Lecture 10

Databases

A database is an organized collection of structured information. A database is usually controlled by a database management system (DBMS).

Database types

Hierarchical

Network

Relational

Object-oriented

Graph

Document

ACID

Atomicity
Consistency
Isolation
Durability

Atomicity means that you either:

Commit to the entirety of the transaction occurring
Have no transaction at all

Essentially, an atomic transaction ensures that any commit you make finishes the entire operation successfully. Or, in cases of a lost connection in the middle of an operation, the database is rolled back to its state prior to the commit being initiated.

Consistency refers to maintaining data integrity constraints.

A consistent transaction will not violate integrity constraints placed on the data by the database rules. Enforcing consistency ensures that if a database enters into an illegal state (if a violation of data integrity constraints occurs) the process will be aborted and changes rolled back to their previous, legal state. Another way of ensuring consistency within a database throughout each transaction is by also enforcing declarative constraints placed on the database.

Isolated transactions are considered to be “serializable”, meaning each transaction happens in a distinct order without any transactions occurring in tandem.

Any reads or writes performed on the database will not be impacted by other reads and writes of separate transactions occurring on the same database.

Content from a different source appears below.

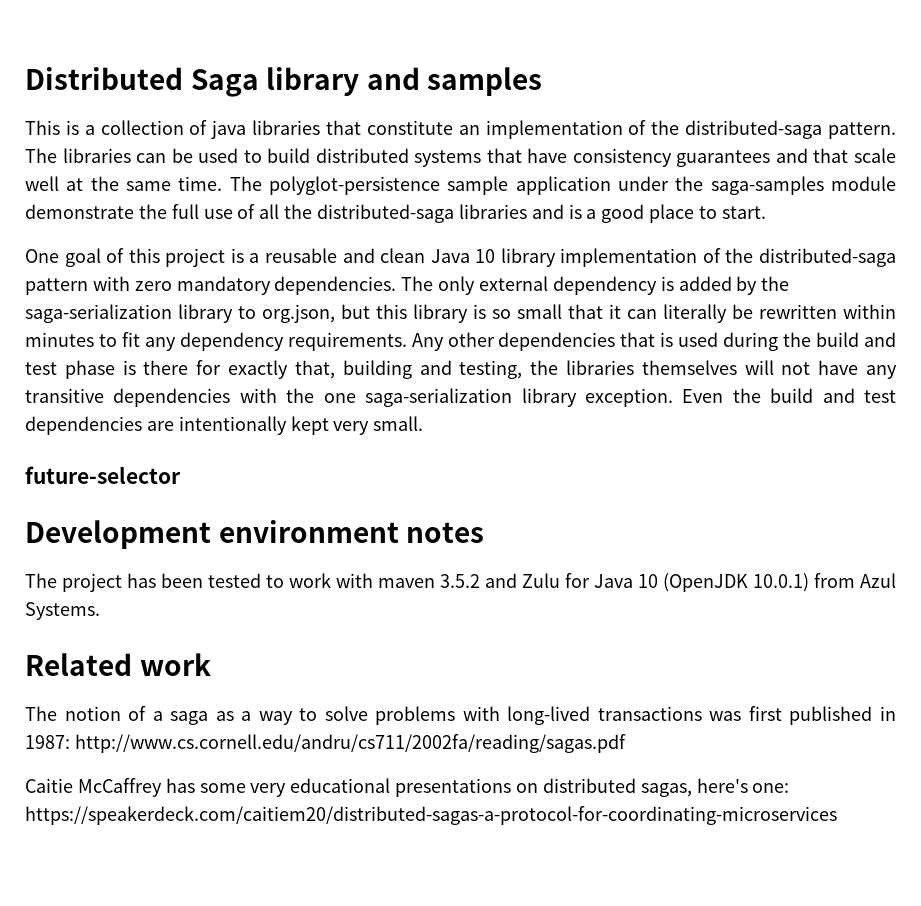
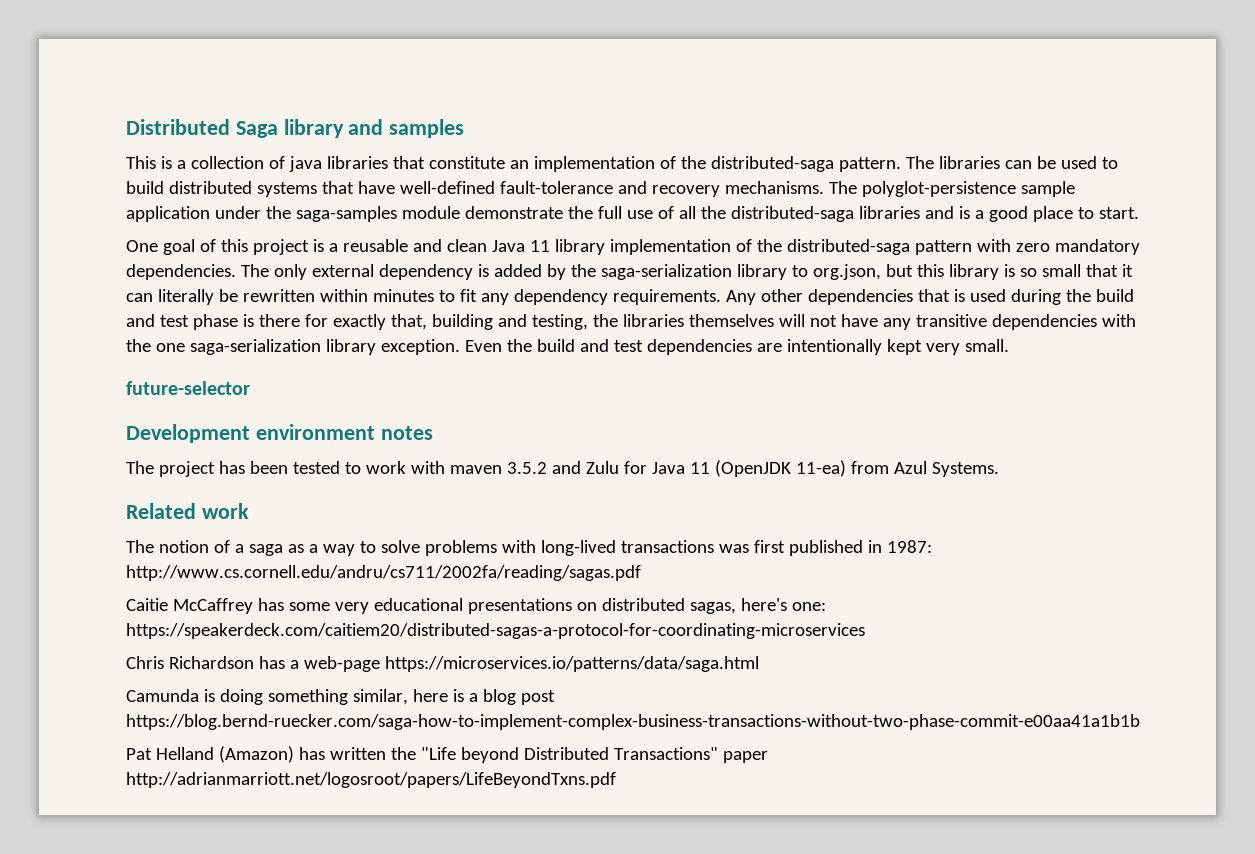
[572,148,896,167] [25,176,223,191] consistency guarantees and that scale well at the same time. -> [399,181,824,197] well-defined fault-tolerance and recovery mechanisms.
[475,249,496,263] 10 -> [529,240,550,252] 11
[638,573,809,592] 10 (OpenJDK 10.0.1) -> [689,460,846,477] 11 (OpenJDK 11-ea)
(837, 815) none -> [126,656,759,672] [126,689,555,705] [126,714,1140,730] [126,746,768,763] [126,772,616,788] // Chris Richardson has a web-page https://microservices.io/patterns/data/saga.html // Camunda is doing something similar, here is a blog post https://blog.bernd-ruecker.com/saga-how-to-implement-complex-business-transactions-without-two-phase-commit-e00aa41a1b1b // Pat Helland (Amazon) has written the "Life beyond Distributed Transactions" paper http://adrianmarriott.net/logosroot/papers/LifeBeyondTxns.pdf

A global order is created with each transaction queueing up in line to ensure that the transactions complete in their entirety before another one begins.

Importantly, this doesn’t mean two operations can’t happen at the same time. Multiple transactions can occur as long as those transactions have no possibility of impacting the other transactions occurring at the same time.

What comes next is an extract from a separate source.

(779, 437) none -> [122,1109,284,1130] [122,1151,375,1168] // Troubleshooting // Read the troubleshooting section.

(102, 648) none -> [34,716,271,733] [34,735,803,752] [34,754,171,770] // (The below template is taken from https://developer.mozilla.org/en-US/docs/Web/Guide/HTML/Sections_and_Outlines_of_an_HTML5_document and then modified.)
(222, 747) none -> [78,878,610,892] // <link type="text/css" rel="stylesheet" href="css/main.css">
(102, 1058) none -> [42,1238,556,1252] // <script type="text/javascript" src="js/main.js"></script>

Durability ensures that changes made to the database (transactions) that are successfully committed will survive permanently, even in the case of system failures.

SQL

SQL is a programming language used by nearly all relational databases to query, manipulate, and define data, and to provide access control. SQL was first developed at IBM in the 1970s. In the late 1970s, Relational Software, Inc. (now Oracle Corporation) saw the potential of the SQL and developed their own SQL-based RDBMS.

Manipulation

Column Constraints

Column constraints are the rules applied to the values of individual columns:

PRIMARY KEY constraint can be used to uniquely identify the row.
UNIQUE columns have a different value for every row.
NOT NULL columns must have a value.
DEFAULT assigns a default value for the column when no value is specified.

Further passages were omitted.